6.   mother! (dir. Darren Aronofsky) - You may very well hate this movie. I did not. I had as much fun teasing out the layers of allegory — artist as God, God as artist, earth as mother — as I did gasping at the tension and release of the horrors that befall an expectant mom (Jennifer Lawrence). Cinematographer Matthew Libatique gets extra credit for harnessing the swirl of madness. (On DVD and Blu-ray)

He loved it, she hated it: Javier Bardem and Jennifer Lawrence in the bonkers climax of...
He loved it, she hated it: Javier Bardem and Jennifer Lawrence in the bonkers climax of "mother!"(Paramount Pictures / Protozoa Pictures)

7.   Dawson City: Frozen Time (dir. Bill Morrison) - A Yukon Gold Rush Town was once the end of a film distribution line. From this simple fact comes this hypnotic documentary about ice, fire, film, time and rediscovery, set to a haunting score by Sigur Rós collaborator Alex Somers. You don't watch it so much as let it cast its spell. (Streaming on Amazon).
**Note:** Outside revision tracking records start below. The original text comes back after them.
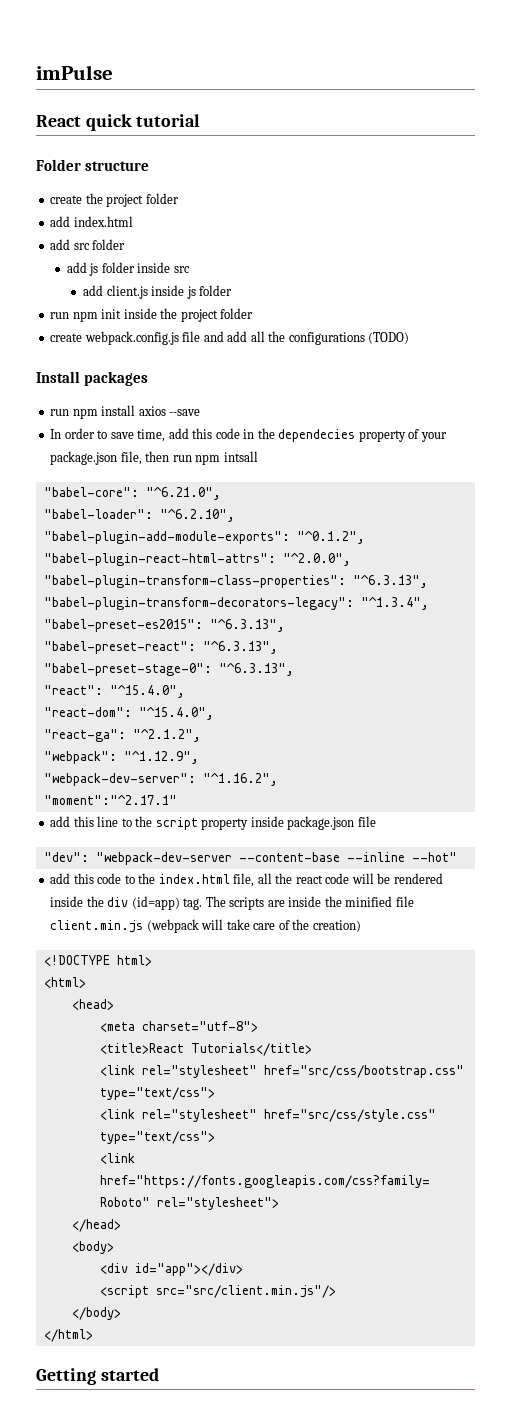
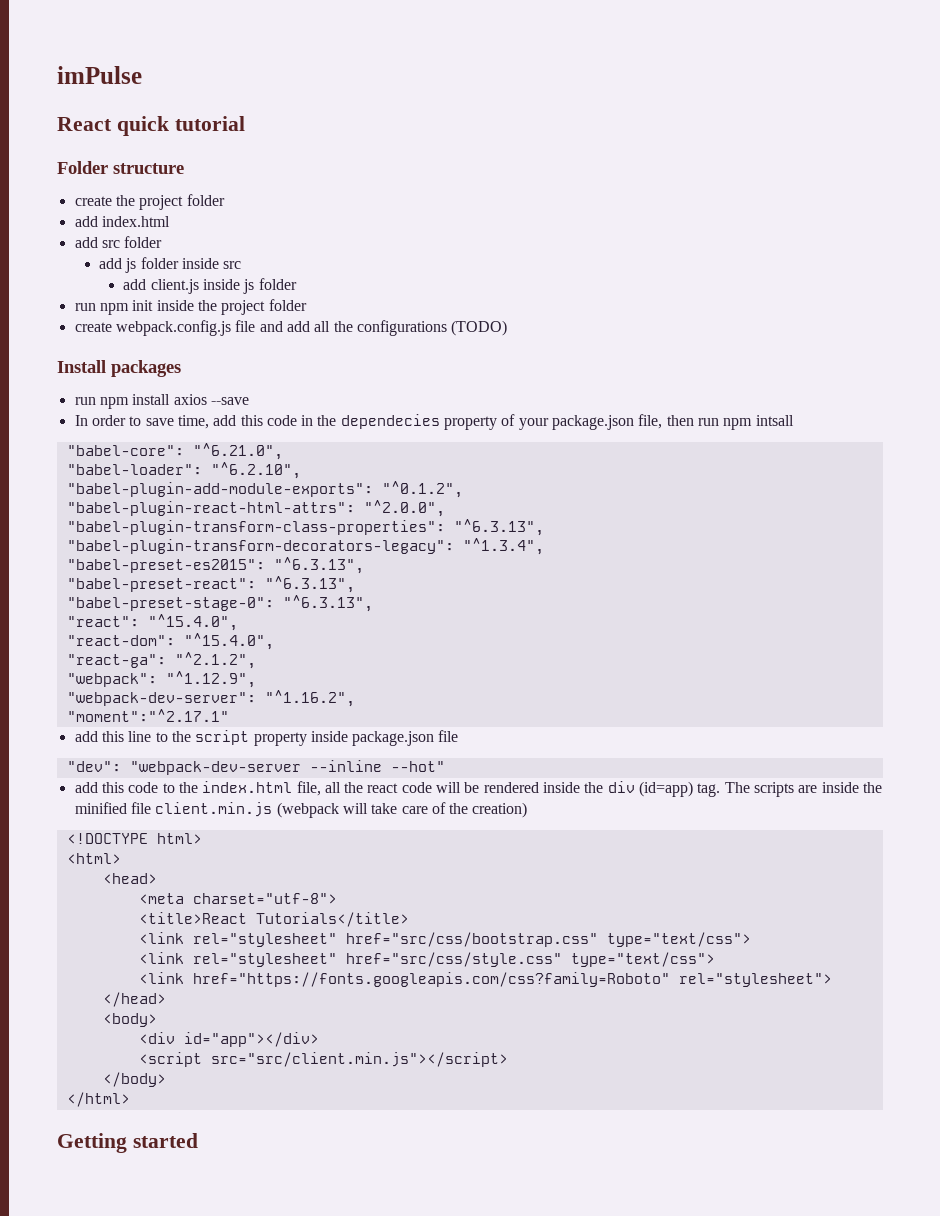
[238,852,340,862] --content-base -> (301, 768) none
[155,1285,336,1298] src="src/client.min.js"/> -> [210,1052,508,1067] src="src/client.min.js"></script>

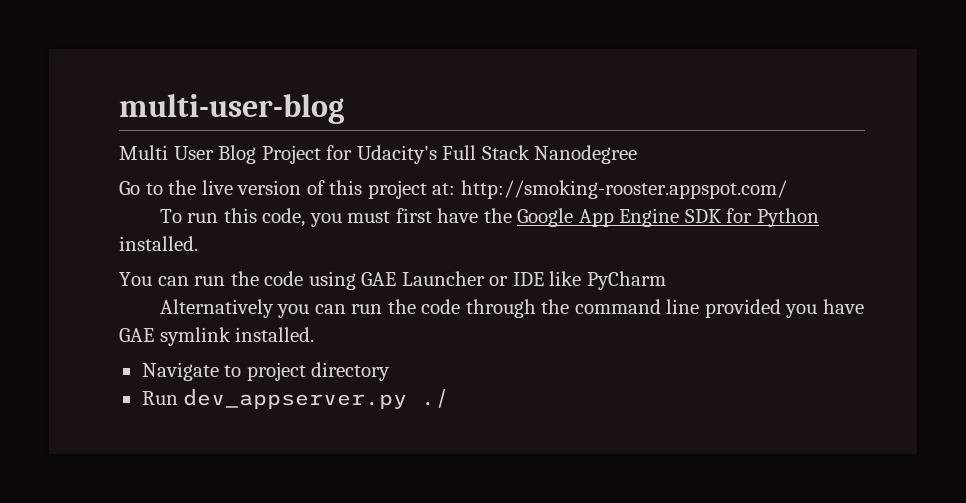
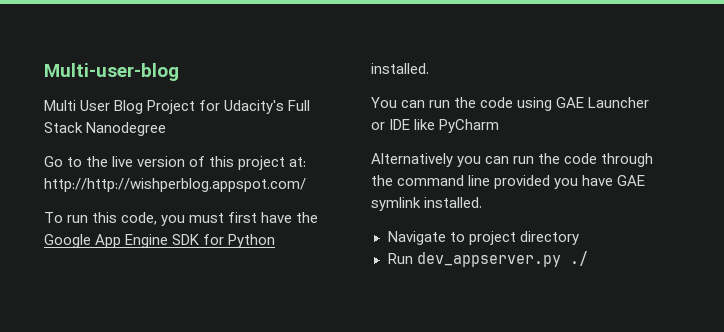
[119,94,344,124] multi-user-blog -> [44,63,179,81] Multi-user-blog
[460,180,787,199] http://smoking-rooster.appspot.com/ -> [44,178,306,192] http://http://wishperblog.appspot.com/

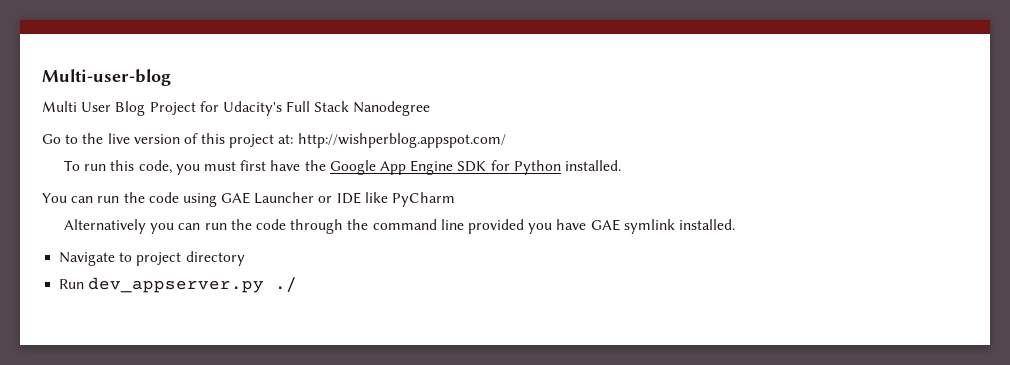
[44,178,306,192] http://http://wishperblog.appspot.com/ -> [297,133,506,148] http://wishperblog.appspot.com/

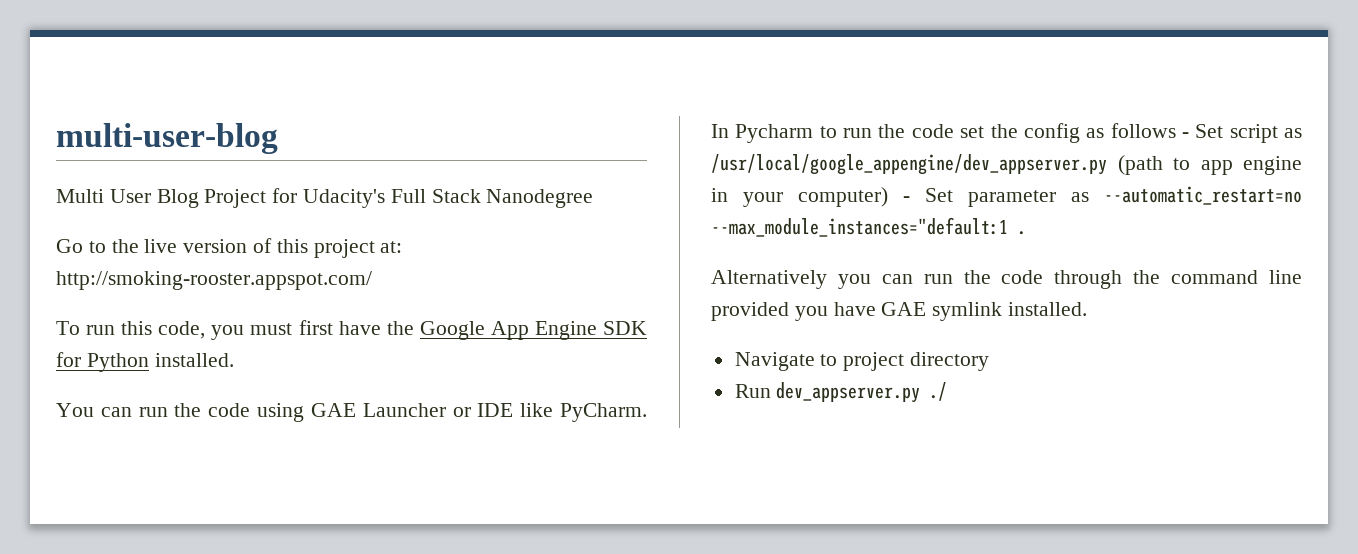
[42,69,171,86] Multi-user-blog -> [56,123,278,154] multi-user-blog
[297,133,506,148] http://wishperblog.appspot.com/ -> [56,271,372,290] http://smoking-rooster.appspot.com/
[392,192,456,207] PyCharm -> [560,403,647,422] [711,123,1302,143] [711,154,1302,175] [711,186,1302,207] [711,217,1026,237] PyCharm. In Pycharm to run the code set the config as follows - Set script as /usr/local/google_appengine/dev_appserver.py (path to app engine in your computer) - Set parameter as --automatic_restart=no --max_module_instances="default:1 .

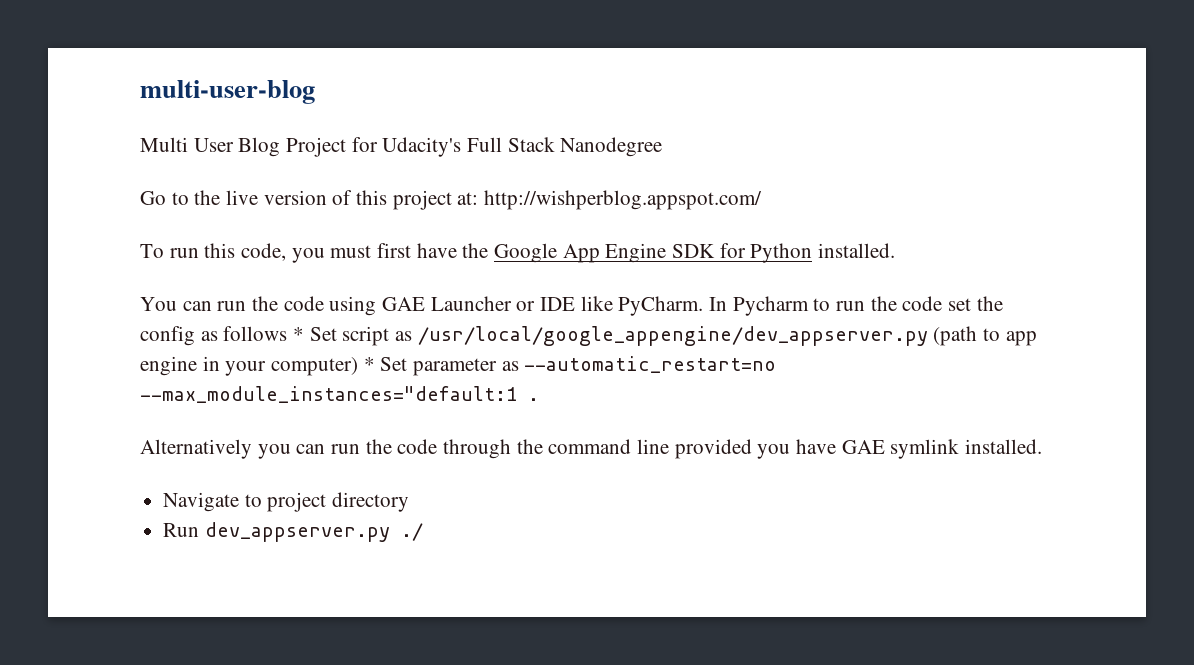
[56,271,372,290] http://smoking-rooster.appspot.com/ -> [484,190,763,210] http://wishperblog.appspot.com/
[1181,132,1189,138] - -> [293,327,305,341] *
[903,196,910,202] - -> [363,357,375,371] *

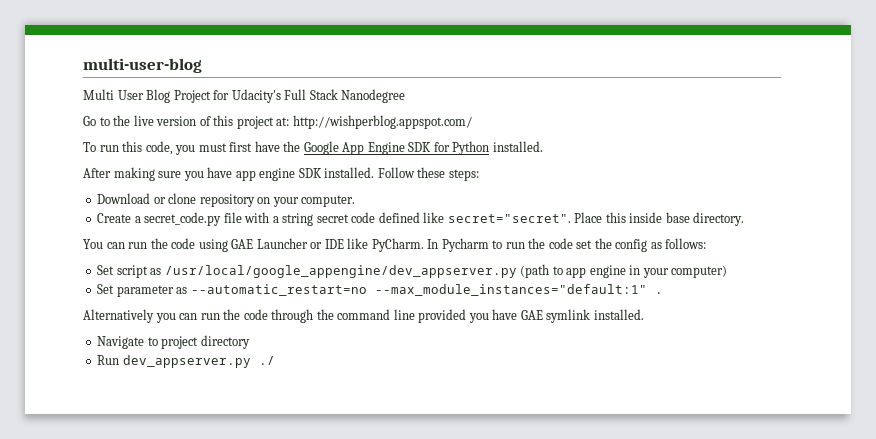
(896, 250) none -> [83,167,479,181] [97,193,356,207] [97,212,745,226] // After making sure you have app engine SDK installed. Follow these steps: // Download or clone repository on your computer. // Create a secret_code.py file with a string secret code defined like secret="secret". Place this inside base directory.
[223,326,305,341] follows * -> [665,238,707,249] follows: //
[363,357,375,371] * -> (728, 271) //
[140,386,517,403] --max_module_instances="default:1 -> [374,284,647,296] --max_module_instances="default:1"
8.   Graduation (dir. Cristian Mungiu) - A piercing, deliberative Romanian drama about a father, his daughter and the struggle to do the right thing in a society that stacks the deck and demands the use of back channels to get ahead. It's an impeccably acted study in ethics that should resonate just about anywhere despite its cultural specificity. (Streaming on Netflix)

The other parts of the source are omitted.